- **WHAT NEEDS TO BE DONE**: Every record shown below should be duplicated exactly.

- **RECORDS FOR THE TASK**:
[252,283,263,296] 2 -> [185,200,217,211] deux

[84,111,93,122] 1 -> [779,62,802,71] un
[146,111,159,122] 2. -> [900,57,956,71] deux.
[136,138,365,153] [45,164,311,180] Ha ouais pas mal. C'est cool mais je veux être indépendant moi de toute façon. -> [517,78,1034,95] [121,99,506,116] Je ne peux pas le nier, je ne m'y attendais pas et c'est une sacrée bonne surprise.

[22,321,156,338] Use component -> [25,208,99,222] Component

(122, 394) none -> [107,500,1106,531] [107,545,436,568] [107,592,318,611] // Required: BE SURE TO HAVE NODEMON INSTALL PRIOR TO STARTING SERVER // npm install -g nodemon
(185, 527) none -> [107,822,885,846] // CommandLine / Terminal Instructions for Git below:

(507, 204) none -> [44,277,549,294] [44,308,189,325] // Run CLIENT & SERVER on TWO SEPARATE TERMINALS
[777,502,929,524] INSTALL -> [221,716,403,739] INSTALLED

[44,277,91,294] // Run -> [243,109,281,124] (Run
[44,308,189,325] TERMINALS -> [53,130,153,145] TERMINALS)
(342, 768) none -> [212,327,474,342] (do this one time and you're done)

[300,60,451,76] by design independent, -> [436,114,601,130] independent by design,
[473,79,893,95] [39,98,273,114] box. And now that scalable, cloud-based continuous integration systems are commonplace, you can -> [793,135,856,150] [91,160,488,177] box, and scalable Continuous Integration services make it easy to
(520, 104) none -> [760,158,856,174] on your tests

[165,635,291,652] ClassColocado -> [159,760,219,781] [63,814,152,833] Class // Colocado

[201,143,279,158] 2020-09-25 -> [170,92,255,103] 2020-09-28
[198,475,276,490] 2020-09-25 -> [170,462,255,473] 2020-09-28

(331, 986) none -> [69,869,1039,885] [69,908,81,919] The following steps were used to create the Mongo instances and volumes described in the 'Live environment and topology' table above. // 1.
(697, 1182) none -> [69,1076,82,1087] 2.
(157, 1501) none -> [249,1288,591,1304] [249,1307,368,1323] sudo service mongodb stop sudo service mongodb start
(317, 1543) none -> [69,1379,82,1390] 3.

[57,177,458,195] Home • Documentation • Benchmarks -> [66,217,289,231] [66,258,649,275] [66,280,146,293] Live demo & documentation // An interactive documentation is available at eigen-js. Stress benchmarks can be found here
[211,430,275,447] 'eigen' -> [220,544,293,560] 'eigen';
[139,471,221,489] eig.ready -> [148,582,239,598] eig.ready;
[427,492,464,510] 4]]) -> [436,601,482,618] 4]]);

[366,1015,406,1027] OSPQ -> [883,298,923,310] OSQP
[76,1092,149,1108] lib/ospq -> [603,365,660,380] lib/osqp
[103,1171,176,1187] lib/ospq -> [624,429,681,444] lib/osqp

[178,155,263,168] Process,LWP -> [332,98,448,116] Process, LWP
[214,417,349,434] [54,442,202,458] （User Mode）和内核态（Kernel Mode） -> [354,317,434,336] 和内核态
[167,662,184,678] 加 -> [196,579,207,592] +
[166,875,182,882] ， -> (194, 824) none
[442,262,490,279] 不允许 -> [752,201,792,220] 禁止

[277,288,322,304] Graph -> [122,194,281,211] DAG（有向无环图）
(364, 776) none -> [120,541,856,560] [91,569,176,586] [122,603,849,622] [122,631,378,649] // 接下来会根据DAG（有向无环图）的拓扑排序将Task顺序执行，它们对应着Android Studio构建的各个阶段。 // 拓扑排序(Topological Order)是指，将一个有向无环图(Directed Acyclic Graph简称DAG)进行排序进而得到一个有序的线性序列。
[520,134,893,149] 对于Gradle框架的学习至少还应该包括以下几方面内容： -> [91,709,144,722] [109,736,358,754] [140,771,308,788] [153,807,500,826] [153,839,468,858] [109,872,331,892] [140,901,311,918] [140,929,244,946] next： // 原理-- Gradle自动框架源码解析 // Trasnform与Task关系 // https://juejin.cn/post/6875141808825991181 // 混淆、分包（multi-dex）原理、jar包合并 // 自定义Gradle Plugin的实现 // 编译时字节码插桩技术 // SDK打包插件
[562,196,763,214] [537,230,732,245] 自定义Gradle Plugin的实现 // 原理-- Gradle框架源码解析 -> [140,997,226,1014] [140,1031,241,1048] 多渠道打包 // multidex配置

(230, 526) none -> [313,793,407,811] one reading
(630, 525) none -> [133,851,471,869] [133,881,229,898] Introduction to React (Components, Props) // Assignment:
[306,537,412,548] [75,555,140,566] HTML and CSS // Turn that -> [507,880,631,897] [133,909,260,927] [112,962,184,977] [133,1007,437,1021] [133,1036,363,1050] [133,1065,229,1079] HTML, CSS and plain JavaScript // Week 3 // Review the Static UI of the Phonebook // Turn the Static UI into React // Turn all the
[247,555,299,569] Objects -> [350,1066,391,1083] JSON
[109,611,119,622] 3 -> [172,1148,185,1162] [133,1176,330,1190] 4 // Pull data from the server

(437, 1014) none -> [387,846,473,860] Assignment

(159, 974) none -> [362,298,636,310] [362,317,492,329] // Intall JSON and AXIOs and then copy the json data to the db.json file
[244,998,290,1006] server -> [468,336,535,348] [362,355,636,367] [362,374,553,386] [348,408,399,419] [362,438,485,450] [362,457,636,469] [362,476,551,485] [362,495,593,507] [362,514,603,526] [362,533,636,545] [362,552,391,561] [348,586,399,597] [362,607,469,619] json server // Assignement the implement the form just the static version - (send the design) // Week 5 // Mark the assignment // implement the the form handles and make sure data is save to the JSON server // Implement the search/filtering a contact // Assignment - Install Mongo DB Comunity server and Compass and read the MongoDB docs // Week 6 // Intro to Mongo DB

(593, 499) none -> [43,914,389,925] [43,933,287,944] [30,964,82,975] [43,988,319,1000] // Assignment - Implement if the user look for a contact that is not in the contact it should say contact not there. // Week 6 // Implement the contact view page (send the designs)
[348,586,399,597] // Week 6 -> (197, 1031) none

- **RESULT OF THIS EXERCISE**:
[252,283,263,296] 2 -> [185,200,217,211] deux

[84,111,93,122] 1 -> [779,62,802,71] un
[146,111,159,122] 2. -> [900,57,956,71] deux.
[136,138,365,153] [45,164,311,180] Ha ouais pas mal. C'est cool mais je veux être indépendant moi de toute façon. -> [517,78,1034,95] [121,99,506,116] Je ne peux pas le nier, je ne m'y attendais pas et c'est une sacrée bonne surprise.

[22,321,156,338] Use component -> [25,208,99,222] Component

(122, 394) none -> [107,500,1106,531] [107,545,436,568] [107,592,318,611] // Required: BE SURE TO HAVE NODEMON INSTALL PRIOR TO STARTING SERVER // npm install -g nodemon
(185, 527) none -> [107,822,885,846] // CommandLine / Terminal Instructions for Git below:

(507, 204) none -> [44,277,549,294] [44,308,189,325] // Run CLIENT & SERVER on TWO SEPARATE TERMINALS
[777,502,929,524] INSTALL -> [221,716,403,739] INSTALLED

[44,277,91,294] // Run -> [243,109,281,124] (Run
[44,308,189,325] TERMINALS -> [53,130,153,145] TERMINALS)
(342, 768) none -> [212,327,474,342] (do this one time and you're done)

[300,60,451,76] by design independent, -> [436,114,601,130] independent by design,
[473,79,893,95] [39,98,273,114] box. And now that scalable, cloud-based continuous integration systems are commonplace, you can -> [793,135,856,150] [91,160,488,177] box, and scalable Continuous Integration services make it easy to
(520, 104) none -> [760,158,856,174] on your tests

[165,635,291,652] ClassColocado -> [159,760,219,781] [63,814,152,833] Class // Colocado

[201,143,279,158] 2020-09-25 -> [170,92,255,103] 2020-09-28
[198,475,276,490] 2020-09-25 -> [170,462,255,473] 2020-09-28

(331, 986) none -> [69,869,1039,885] [69,908,81,919] The following steps were used to create the Mongo instances and volumes described in the 'Live environment and topology' table above. // 1.
(697, 1182) none -> [69,1076,82,1087] 2.
(157, 1501) none -> [249,1288,591,1304] [249,1307,368,1323] sudo service mongodb stop sudo service mongodb start
(317, 1543) none -> [69,1379,82,1390] 3.

[57,177,458,195] Home • Documentation • Benchmarks -> [66,217,289,231] [66,258,649,275] [66,280,146,293] Live demo & documentation // An interactive documentation is available at eigen-js. Stress benchmarks can be found here
[211,430,275,447] 'eigen' -> [220,544,293,560] 'eigen';
[139,471,221,489] eig.ready -> [148,582,239,598] eig.ready;
[427,492,464,510] 4]]) -> [436,601,482,618] 4]]);

[366,1015,406,1027] OSPQ -> [883,298,923,310] OSQP
[76,1092,149,1108] lib/ospq -> [603,365,660,380] lib/osqp
[103,1171,176,1187] lib/ospq -> [624,429,681,444] lib/osqp

[178,155,263,168] Process,LWP -> [332,98,448,116] Process, LWP
[214,417,349,434] [54,442,202,458] （User Mode）和内核态（Kernel Mode） -> [354,317,434,336] 和内核态
[167,662,184,678] 加 -> [196,579,207,592] +
[166,875,182,882] ， -> (194, 824) none
[442,262,490,279] 不允许 -> [752,201,792,220] 禁止

[277,288,322,304] Graph -> [122,194,281,211] DAG（有向无环图）
(364, 776) none -> [120,541,856,560] [91,569,176,586] [122,603,849,622] [122,631,378,649] // 接下来会根据DAG（有向无环图）的拓扑排序将Task顺序执行，它们对应着Android Studio构建的各个阶段。 // 拓扑排序(Topological Order)是指，将一个有向无环图(Directed Acyclic Graph简称DAG)进行排序进而得到一个有序的线性序列。
[520,134,893,149] 对于Gradle框架的学习至少还应该包括以下几方面内容： -> [91,709,144,722] [109,736,358,754] [140,771,308,788] [153,807,500,826] [153,839,468,858] [109,872,331,892] [140,901,311,918] [140,929,244,946] next： // 原理-- Gradle自动框架源码解析 // Trasnform与Task关系 // https://juejin.cn/post/6875141808825991181 // 混淆、分包（multi-dex）原理、jar包合并 // 自定义Gradle Plugin的实现 // 编译时字节码插桩技术 // SDK打包插件
[562,196,763,214] [537,230,732,245] 自定义Gradle Plugin的实现 // 原理-- Gradle框架源码解析 -> [140,997,226,1014] [140,1031,241,1048] 多渠道打包 // multidex配置

(230, 526) none -> [313,793,407,811] one reading
(630, 525) none -> [133,851,471,869] [133,881,229,898] Introduction to React (Components, Props) // Assignment:
[306,537,412,548] [75,555,140,566] HTML and CSS // Turn that -> [507,880,631,897] [133,909,260,927] [112,962,184,977] [133,1007,437,1021] [133,1036,363,1050] [133,1065,229,1079] HTML, CSS and plain JavaScript // Week 3 // Review the Static UI of the Phonebook // Turn the Static UI into React // Turn all the
[247,555,299,569] Objects -> [350,1066,391,1083] JSON
[109,611,119,622] 3 -> [172,1148,185,1162] [133,1176,330,1190] 4 // Pull data from the server

(437, 1014) none -> [387,846,473,860] Assignment

(159, 974) none -> [362,298,636,310] [362,317,492,329] // Intall JSON and AXIOs and then copy the json data to the db.json file
[244,998,290,1006] server -> [468,336,535,348] [362,355,636,367] [362,374,553,386] [348,408,399,419] [362,438,485,450] [362,457,636,469] [362,476,551,485] [362,495,593,507] [362,514,603,526] [362,533,636,545] [362,552,391,561] [348,586,399,597] [362,607,469,619] json server // Assignement the implement the form just the static version - (send the design) // Week 5 // Mark the assignment // implement the the form handles and make sure data is save to the JSON server // Implement the search/filtering a contact // Assignment - Install Mongo DB Comunity server and Compass and read the MongoDB docs // Week 6 // Intro to Mongo DB

(593, 499) none -> [43,914,389,925] [43,933,287,944] [30,964,82,975] [43,988,319,1000] // Assignment - Implement if the user look for a contact that is not in the contact it should say contact not there. // Week 6 // Implement the contact view page (send the designs)
[348,586,399,597] // Week 6 -> (197, 1031) none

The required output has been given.